Messages are passed between the engine and worker threads using a combination of named pipes and shared memory IPC. If the message (header and body) is smaller than 1KB, then they are only passed between the engine and worker threads using the named pipe. If, however, that the message payload is larger than 1KB, which is rare but still possible, then the payload will be passed via shared memory IPC, while the message is still passed through the named pipes. During execution, worker functions will block on named pipe reads when they are idle, and become invoked when a message is received on the named pipe. The engine, on the other hand, simply writes the function invocation request into the named pipe, and changes the status of the function to active.

The next contribution of Nightcore is optimization on internal function calls. Internal function calls are defined as function calls made by one of the serverless functions, rather than being requested by clients. Theoretically speaking, internal function calls do not need to go through the frontend API gateway, since they can be satisfied locally by directly calling the function. Today’s serverless framework, however, has no such optimization. Nightcore optimizes internal function calls by dispatching them directly to the engine without involving the frontend. Since the engine has a message queue for each function container, this would be no different from calling the function via the frontend, except the assumption that every physical server must have all types of function containers, because otherwise, an internal call would not be able to locate the local instance.
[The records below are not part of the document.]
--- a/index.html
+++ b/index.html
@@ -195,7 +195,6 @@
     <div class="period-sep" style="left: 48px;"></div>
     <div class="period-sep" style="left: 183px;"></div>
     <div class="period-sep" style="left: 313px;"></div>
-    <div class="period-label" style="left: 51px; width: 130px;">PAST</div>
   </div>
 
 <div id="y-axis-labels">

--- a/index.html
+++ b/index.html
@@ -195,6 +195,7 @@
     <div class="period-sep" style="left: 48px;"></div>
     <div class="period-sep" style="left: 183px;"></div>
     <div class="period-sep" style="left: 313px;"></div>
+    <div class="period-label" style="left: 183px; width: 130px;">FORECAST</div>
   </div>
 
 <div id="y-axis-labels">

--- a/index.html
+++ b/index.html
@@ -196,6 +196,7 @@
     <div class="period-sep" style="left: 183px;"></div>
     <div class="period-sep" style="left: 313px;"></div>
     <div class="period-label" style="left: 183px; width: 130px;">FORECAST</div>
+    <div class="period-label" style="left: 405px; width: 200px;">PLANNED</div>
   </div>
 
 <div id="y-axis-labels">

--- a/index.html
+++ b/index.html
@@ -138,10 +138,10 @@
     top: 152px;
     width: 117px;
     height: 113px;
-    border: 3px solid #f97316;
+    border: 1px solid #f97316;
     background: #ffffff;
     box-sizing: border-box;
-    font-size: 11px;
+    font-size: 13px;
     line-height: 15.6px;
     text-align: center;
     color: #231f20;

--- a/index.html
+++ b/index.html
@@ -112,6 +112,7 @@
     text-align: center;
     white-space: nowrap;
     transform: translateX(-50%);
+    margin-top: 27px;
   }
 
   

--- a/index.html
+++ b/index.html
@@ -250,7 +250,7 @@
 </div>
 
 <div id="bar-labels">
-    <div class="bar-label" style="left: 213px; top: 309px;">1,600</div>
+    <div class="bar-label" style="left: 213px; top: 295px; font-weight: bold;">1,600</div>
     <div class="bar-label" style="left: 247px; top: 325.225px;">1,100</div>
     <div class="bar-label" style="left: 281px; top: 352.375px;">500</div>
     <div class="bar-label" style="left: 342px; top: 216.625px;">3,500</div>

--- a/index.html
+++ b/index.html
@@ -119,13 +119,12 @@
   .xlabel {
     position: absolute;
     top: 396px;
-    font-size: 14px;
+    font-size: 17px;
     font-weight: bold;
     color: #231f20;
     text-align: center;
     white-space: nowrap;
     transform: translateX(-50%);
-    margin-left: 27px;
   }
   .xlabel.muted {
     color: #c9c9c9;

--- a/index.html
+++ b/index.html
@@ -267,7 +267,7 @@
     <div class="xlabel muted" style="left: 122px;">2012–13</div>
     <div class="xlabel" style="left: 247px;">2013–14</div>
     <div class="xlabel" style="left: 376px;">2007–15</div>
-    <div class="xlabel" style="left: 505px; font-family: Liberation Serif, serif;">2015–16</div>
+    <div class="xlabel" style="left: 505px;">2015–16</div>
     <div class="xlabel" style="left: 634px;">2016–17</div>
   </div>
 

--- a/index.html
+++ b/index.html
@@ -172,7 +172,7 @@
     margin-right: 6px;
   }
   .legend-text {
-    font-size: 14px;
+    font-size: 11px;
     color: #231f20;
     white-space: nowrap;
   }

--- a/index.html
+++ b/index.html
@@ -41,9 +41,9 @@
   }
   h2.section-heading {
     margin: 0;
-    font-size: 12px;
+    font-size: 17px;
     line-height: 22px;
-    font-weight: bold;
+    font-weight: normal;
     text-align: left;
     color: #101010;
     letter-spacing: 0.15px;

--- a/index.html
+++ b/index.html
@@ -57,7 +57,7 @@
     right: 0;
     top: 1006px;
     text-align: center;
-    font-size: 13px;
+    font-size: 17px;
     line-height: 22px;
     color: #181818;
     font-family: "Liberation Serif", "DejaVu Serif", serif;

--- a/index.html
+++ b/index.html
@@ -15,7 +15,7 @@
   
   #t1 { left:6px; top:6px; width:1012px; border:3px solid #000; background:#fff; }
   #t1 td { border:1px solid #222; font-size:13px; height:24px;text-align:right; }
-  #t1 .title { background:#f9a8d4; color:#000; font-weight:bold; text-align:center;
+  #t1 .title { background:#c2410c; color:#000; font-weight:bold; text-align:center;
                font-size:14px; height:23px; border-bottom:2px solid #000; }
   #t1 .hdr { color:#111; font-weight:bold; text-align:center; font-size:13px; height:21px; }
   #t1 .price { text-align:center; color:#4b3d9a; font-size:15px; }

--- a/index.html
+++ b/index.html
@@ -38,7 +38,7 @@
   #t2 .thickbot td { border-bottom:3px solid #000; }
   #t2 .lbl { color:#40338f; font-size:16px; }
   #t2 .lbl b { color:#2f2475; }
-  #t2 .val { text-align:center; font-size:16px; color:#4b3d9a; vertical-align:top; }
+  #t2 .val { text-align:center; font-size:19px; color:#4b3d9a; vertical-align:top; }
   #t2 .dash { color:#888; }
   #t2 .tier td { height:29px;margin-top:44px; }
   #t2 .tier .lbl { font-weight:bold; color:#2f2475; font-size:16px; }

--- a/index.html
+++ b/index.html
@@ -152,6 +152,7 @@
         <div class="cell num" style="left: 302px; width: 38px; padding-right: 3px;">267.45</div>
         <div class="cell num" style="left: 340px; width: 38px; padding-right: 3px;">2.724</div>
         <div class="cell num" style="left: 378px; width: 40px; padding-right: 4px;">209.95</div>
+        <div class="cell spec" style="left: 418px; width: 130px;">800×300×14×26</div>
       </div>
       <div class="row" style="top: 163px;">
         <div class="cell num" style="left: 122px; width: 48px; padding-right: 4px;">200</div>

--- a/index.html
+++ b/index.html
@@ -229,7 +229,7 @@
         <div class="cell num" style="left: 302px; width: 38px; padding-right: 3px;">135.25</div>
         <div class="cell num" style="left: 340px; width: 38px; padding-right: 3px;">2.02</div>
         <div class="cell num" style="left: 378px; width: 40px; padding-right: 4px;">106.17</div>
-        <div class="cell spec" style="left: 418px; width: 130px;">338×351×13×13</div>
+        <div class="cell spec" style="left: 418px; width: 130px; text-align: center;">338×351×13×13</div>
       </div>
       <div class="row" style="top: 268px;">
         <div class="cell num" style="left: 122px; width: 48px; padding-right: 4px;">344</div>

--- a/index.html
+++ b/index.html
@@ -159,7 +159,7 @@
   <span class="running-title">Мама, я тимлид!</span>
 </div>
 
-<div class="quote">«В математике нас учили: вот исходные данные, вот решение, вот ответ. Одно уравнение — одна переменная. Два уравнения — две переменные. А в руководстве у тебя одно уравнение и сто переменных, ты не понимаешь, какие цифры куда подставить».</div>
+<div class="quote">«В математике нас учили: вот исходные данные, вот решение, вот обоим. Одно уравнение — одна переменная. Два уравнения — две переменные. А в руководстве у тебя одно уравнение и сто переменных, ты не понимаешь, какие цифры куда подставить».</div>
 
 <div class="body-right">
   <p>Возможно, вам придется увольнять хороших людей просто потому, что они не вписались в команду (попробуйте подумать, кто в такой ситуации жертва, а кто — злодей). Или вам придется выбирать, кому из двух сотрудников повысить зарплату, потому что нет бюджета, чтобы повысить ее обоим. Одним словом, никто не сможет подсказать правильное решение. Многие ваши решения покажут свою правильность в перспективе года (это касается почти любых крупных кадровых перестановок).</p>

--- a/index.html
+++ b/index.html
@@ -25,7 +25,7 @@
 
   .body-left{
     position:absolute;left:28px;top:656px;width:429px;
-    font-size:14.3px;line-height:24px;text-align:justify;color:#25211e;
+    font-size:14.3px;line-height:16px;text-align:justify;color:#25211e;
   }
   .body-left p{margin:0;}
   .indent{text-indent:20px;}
Nightcore also adjusts the degree concurrency dynamically. In serverless architectures, multiple instances of the same function can be spawned, and each of them can be working on independent tasks. If functions are allowed to be spawned arbitrarily without limiting the maximum degree of concurrency, a sudden surge in the workload may cause an exponential growth in the number of active function instances, especially if internal function calls are frequent. This will quickly saturate the system resource available, and eventually harm performance with an over-subscribed system. Nightcore avoids this by limiting the number of concurrent instances each function container could host. The information is communicated to the launching thread in every container, which is part of Nightcore’s runtime, and the launching thread dynamically adjusts the degree of parallelism by spawning or destroying worker threads. The spawning and destruction of worker threads are implemented with a thread pool, with threads being created on spawn requests, and destroyed only when the number of thread contexts in the pool exceeds a certain threshold. Nightcore limits the maximum degree of concurrency to the product of average request throughout and average request service time (which is the number of requests that would have been accumulated during the service time). Both the request throughput and the service time are monitored and updated by the engine in a regular basis (the engine tracks function latency with timestamps).